Baked Wholemeal Pita Crisps

Baked Wholemeal Pita Crisps

Baked Wholemeal Pita Crisps

Much healthier than shop bought crisps, these gorgeous pita crisps are simple, fast and inexpensive to make. Get creative with flavours - the possibilities are endless!
Recipe developed for Natural Good Health Magazine

Serves:

Course Appetizer, Baking, Bread, Brunch, Side Dish, Snack
Diet Child Friendly, Dairy Free, Vegan, Vegetarian
Prep Time 5 minutes
Cook Time 10 minutes
Total Time 15 minutes

Ingredients

  • 4-6 wholemeal pita breads
  • 2-4 tbsp olive oil or melted butter or coconut oil for a sweet version
  • Sea- or rock salt & black pepper to season
  • Extra optional toppings for savoury crisps:
  • 1-2 tsp cumin seeds
  • 1-2 tsp fennel seeds
  • 1-2 tsp sesame seeds
  • 1-2 tsp poppy seeds
  • 1-2 tsp Za’atar mid-eastern spice
  • 1 tsp Cajun spice mix
  • 1 tsp chilli flakes
  • Dusting of smoked paprika
  • Dusting of your favourite curry powder
  • Sprinkle of nori flakes
  • Light sprinkle of onion or garlic salt
  • 1-2 tsp freshly chopped thyme
  • 1-2 tsp freshly chopped rosemary
  • 1 tsp dried oregano or basil
  • Note: You don't need to use all these options! - choose just a few and blend together.
  • Sweet crisps version
  • 1 tsp cinnamon

Method

  • Preheat fan oven to 180 C. Line a large oven proof tray with baking parchment.
  • Place each pita flat on a cutting board and use a sharp knife to split in two - like an open book.
  • Lightly brush both sides of the bread with olive oil.

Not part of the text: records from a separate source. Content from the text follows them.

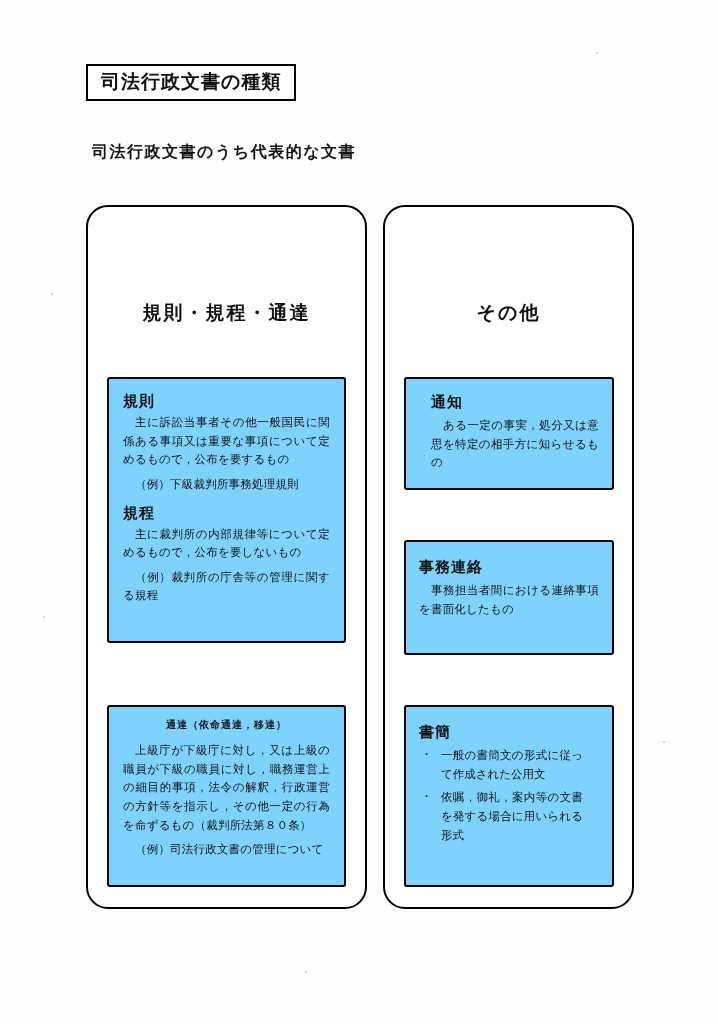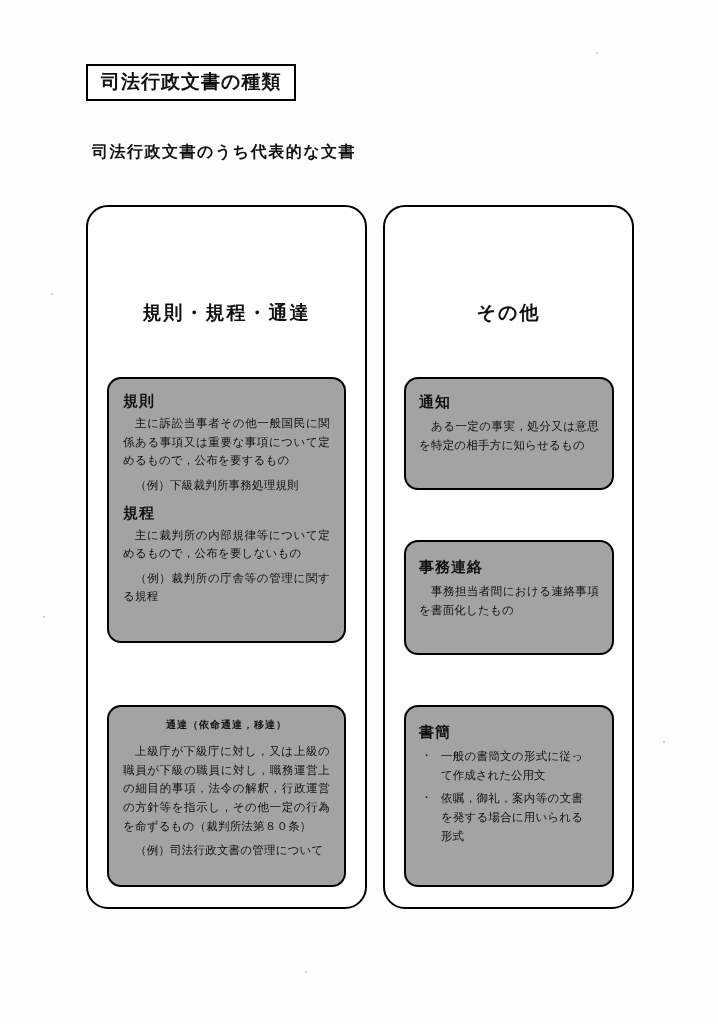--- a/index.html
+++ b/index.html
@@ -51,6 +51,7 @@
     border: 2px solid #000;
     border-radius: 22px;
     background: #fff;
+    font-family: Liberation Mono, monospace;
   }
   .column-left {
     left: 86px;

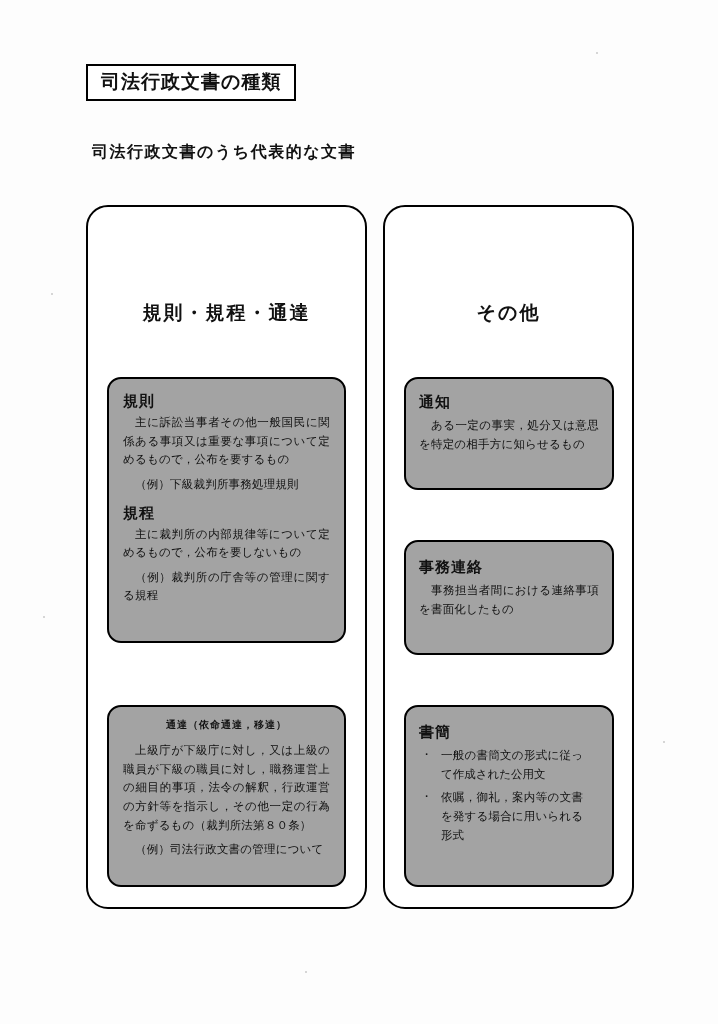--- a/index.html
+++ b/index.html
@@ -82,8 +82,8 @@
   .card {
     position: absolute;
     border: 2px solid #000;
-    border-radius: 14px;
-    background: #a3a3a3;
+    border-radius: 3px;
+    background: #7dd3fc;
     box-sizing: border-box;
   }
 

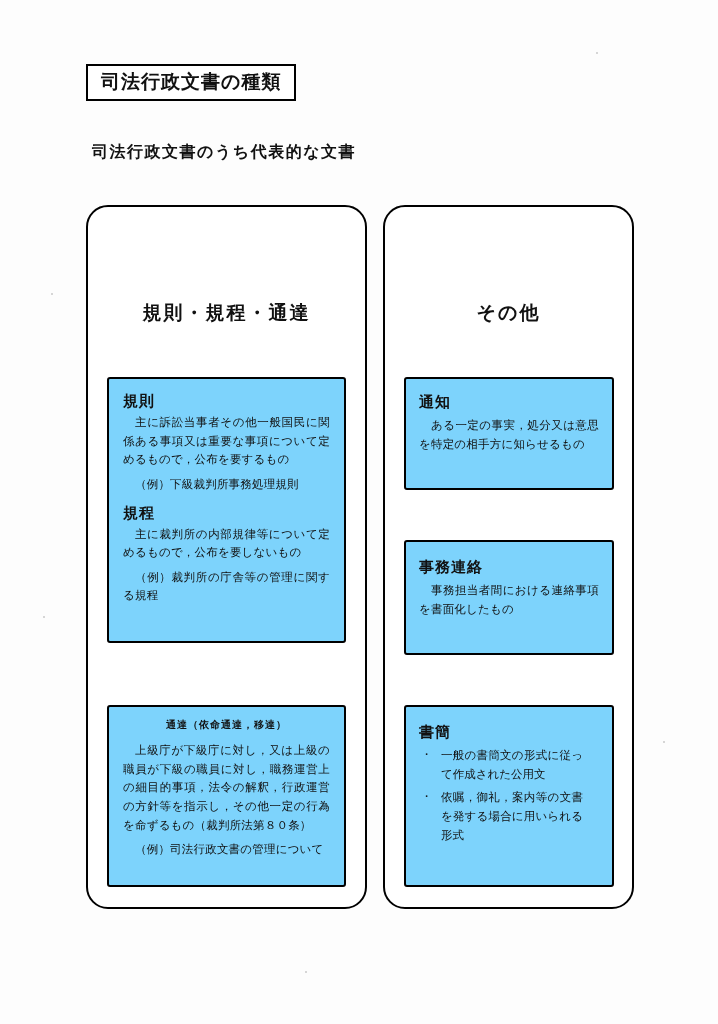--- a/index.html
+++ b/index.html
@@ -109,7 +109,7 @@
     top: 170px;
     width: 210px;
     height: 113px;
-    padding: 14px 13px 10px 13px;
+    padding: 14px 13px 10px 25px;
   }
   .card-jimu {
     left: 19px;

Season lightly with salt and pepper + topping of choice on both sides.
  • Bake for approximately 8 - 10 minutes. Check occasionally and turn over the pitas that have gained colour - they need to be crispy and a light golden colour. Transfer to a cooling rack.
  • Once cool, break into different shapes. They should be crisp and snap easily. Stor in a sealed container for up to 1 week.

Maggie's Tips

How to use:
  • Use as a snack on their own or in lunch boxes. Serve with dips, salsas - nacho style
  • Leave whole, top with grated cheese and place under the grill for meltingly good cheesy toasts. Other additions: tinned mackerel, salmon, tuna or sardines, diced chorizo, cooked diced ham, cooked pureed sweet potato or butternut squash or pesto. Finish off with your favourite cheese and place under grill
  • Create your own crispy pizza by spreading a little passata over a whole pita crisp. Add your favourite toppings: Chorizo & some grated or fresh mozzarella or rocket & Parmesan. Place underneath grill and melt. Serve at once
  • Top with any of the following: butter & marmite, nut butters, tahini & honey, sugar free spreads (e.g. Suma/Biona fruit sauces, chocolate spread).